Читать «Комедианты» онлайн - страница 184

Юзеф Игнаций Крашевский

Надеть это черное и святое платье из-за насущного хлеба — грех; надеть его без веры в сердце — кощунство: я, грешный, сделал и то, и другое… Но Бог велик! Бог велик! В продолжение всего курса, который шел для меня легко, ничто не западало в глубину сердца моего: я вел себя отлично, учился хорошо, но ни один обряд, ни одна книжка, ни одна вдохновенная проповедь не нашли доступа в мою замкнутую грудь. Я страдал только, сам не зная, что со мной, и приписывал это скуке.

Наконец прошли года науки; приближалась минута посвящения.
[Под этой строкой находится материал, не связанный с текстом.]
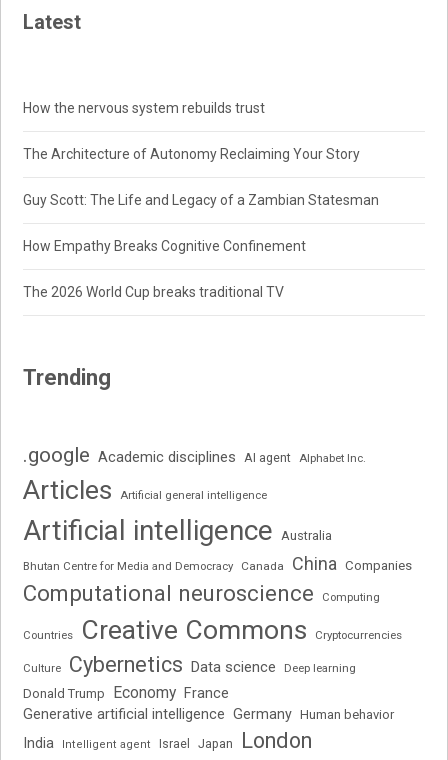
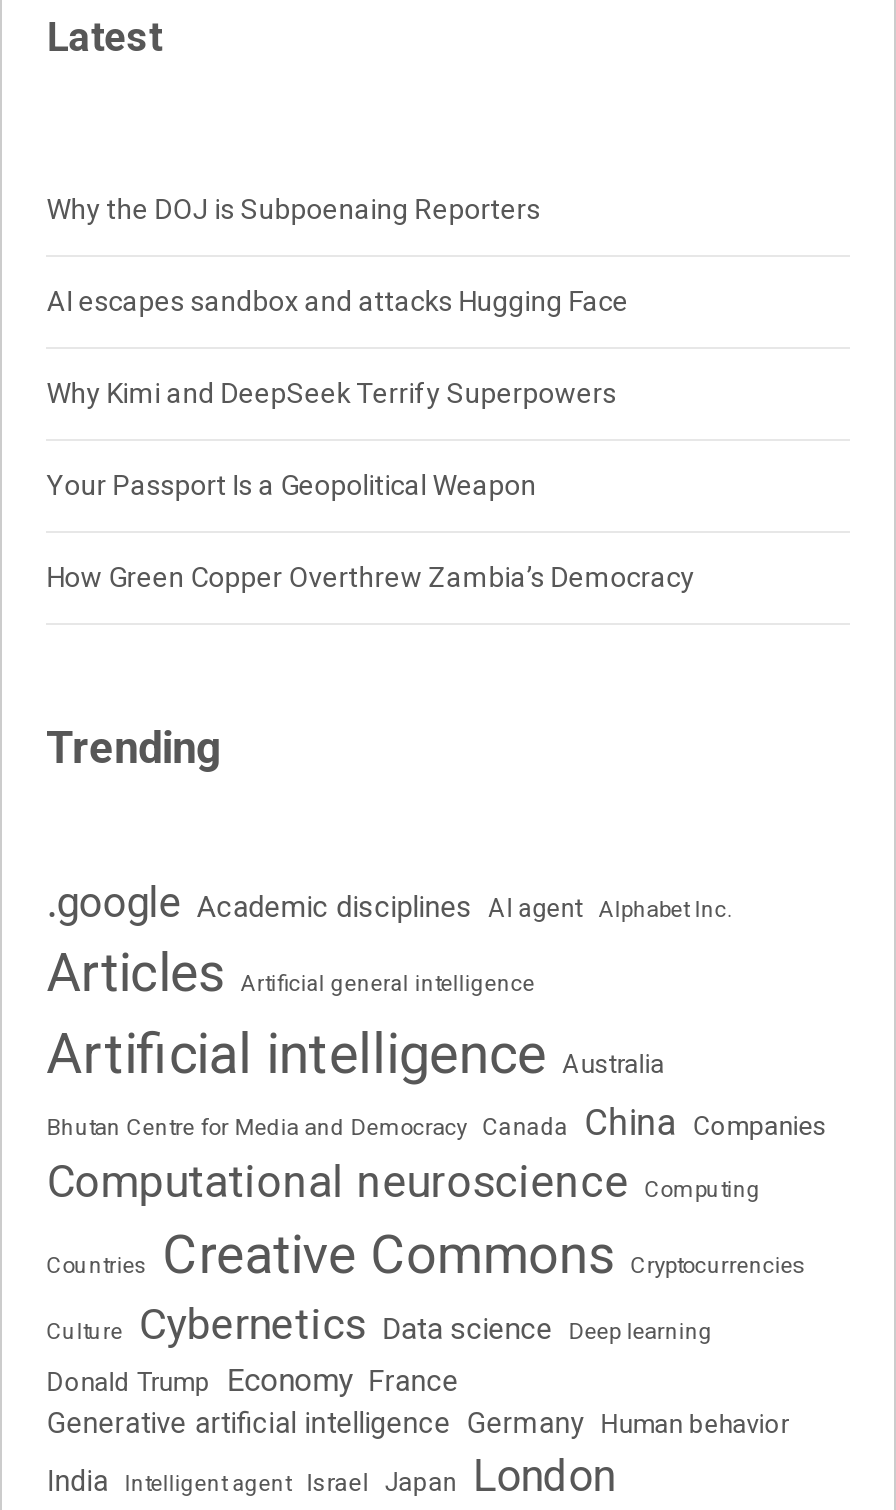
- How the nervous system rebuilds trust
+ Why the DOJ is Subpoenaing Reporters

- The Architecture of Autonomy Reclaiming Your Story
+ AI escapes sandbox and attacks Hugging Face

- Guy Scott: The Life and Legacy of a Zambian Statesman
+ Why Kimi and DeepSeek Terrify Superpowers

- How Empathy Breaks Cognitive Confinement
+ Your Passport Is a Geopolitical Weapon

- The 2026 World Cup breaks traditional TV
+ How Green Copper Overthrew Zambia’s Democracy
Не знаю, почему, рано в этот день я заплакал, но еще ни во что не верил: зерно веры, упав на испорченную, каменистую почву моего сердца, сгнило и породило только бесплодные плевелы.

Одетый в рясу, я подошел к алтарю с преступным равнодушием, с преступным сожалением о свете, от которого должен был отречься…

Тут голос больного прервался, и только через минуту он стал говорить снова:

— Но, видно, Богу угодно было показать на мне пример своего могущества. Я сделался священнослужителем без веры; но едва отошел я от ступени алтаря, как почувствовал, что мною овладела какая-то непреодолимая сила, а голову и сердце сдавил какой-то невольный страх. Рука Божия возлегла на меня недостойного. В сердце еще не было веры, а Бог вывел меня грешного в свои апостолы и защитники, будто бы хотел сказать восставшему против него слуге:

— Против твоей воли ты будешь служить мне: я заставлю тебя быть слугою моим.

— С той поры непонятная сила, которую я чувствовал над собой, сомкнула мне уста, овладела ими и распоряжалась, как хотела. Я сам не мог объяснить, что меня мучило. Сам не веруя, я принужден был защищать веру, не понимая сам, откуда брались У меня доказательства и слова, которых не было в душе моей. Я Думал одно, а какая-то сила принуждала меня говорить другое; громил маловерных, увещевал равнодушных, проповедовал не свою, а Божескую, непонятную мне власть, которая сделала меня слугой и невольником.

Это удивительное положение продолжалось до половины моей жизни; я чувствовал еще в душе холод и неверие, а на языке в деле религии находил неопровержимые доводы, которые рождались не от меня, а только являлись через меня. К большему мученик Бог дал мне сознание моего падения и наружный вид достоинств; я был достойным против воли, как против воли был дурным.

Эта непрерывная борьба двух идей, двух человек во мне, сдавила и сломала меня страшно: я не владел собой, жил разрываемый надвое. В отчаянии я стал наконец молиться о возвращении на путь истины; но не тотчас, не скоро удостоил Бог услышать мои молитвы.

Странные испытал я превратности; не знаю, жил ли кто такою жизнью. Внутри эта сухость, этот холод неверия, которые омрачают мысли возвышеннейшие, прекраснейшие надежды и действия достойнейшие; но никогда не выходило из уст моих то, что терзалс душу; никогда никто не заподозрил меня в притворстве, я был под владычеством десницы Божией, которая распоряжалась мною, как орудием. Так, чтобы покорить и исправить меня, Бог раздвоил меня, поставив рядом и то, чем я был, и то, чем я мог и должен быть, пока наконец долгое, безмерное, смертельное страдание, за которое я благословляю Его отеческую руку… не заслужило мне прощение, спокойствие и милосердие Божие.